### DATA PROVIDED ###

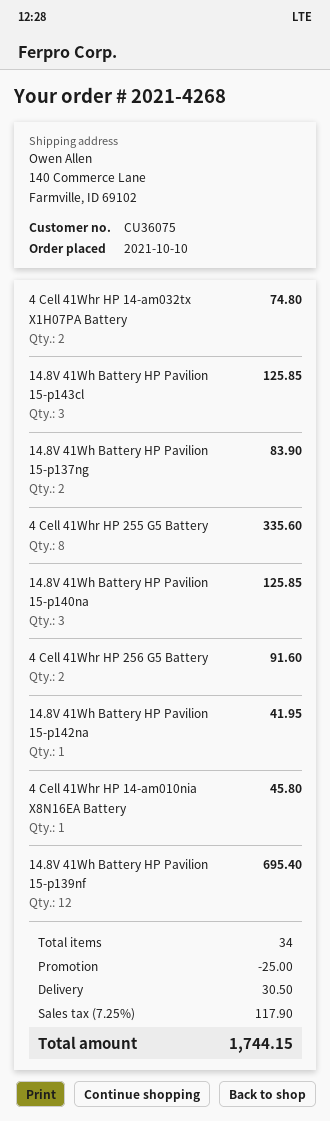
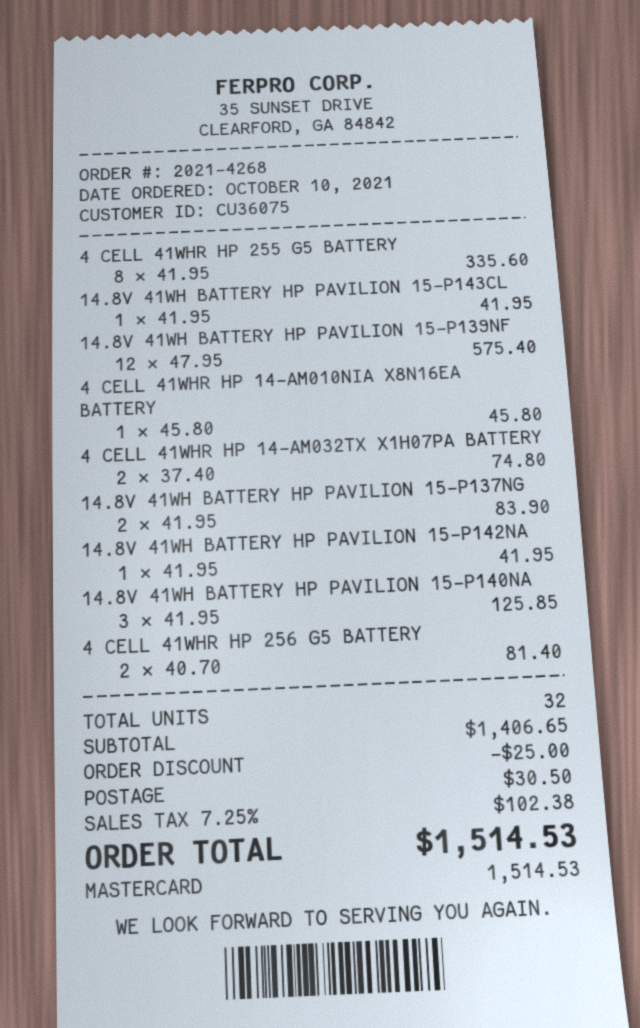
14.8V 41Wh Battery HP Pavilion 15-p143cl: 3 for 125.85 -> 1 for 41.95
4 Cell 41Whr HP 256 G5 Battery: 2 for 91.60 -> 2 for 81.40
14.8V 41Wh Battery HP Pavilion 15-p139nf: 12 for 695.40 -> 12 for 575.40
total quantity: 34 -> 32
tax: 7.25% = 117.90 -> 7.25% = 102.38
total: 1744.15 -> 1514.53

###

__AIM OF THE TASK__:
Every record should be duplicated exactly, though any picture in it must be left out.

__TASK SOLUTION__:
14.8V 41Wh Battery HP Pavilion 15-p143cl: 3 for 125.85 -> 1 for 41.95
4 Cell 41Whr HP 256 G5 Battery: 2 for 91.60 -> 2 for 81.40
14.8V 41Wh Battery HP Pavilion 15-p139nf: 12 for 695.40 -> 12 for 575.40
total quantity: 34 -> 32
tax: 7.25% = 117.90 -> 7.25% = 102.38
total: 1744.15 -> 1514.53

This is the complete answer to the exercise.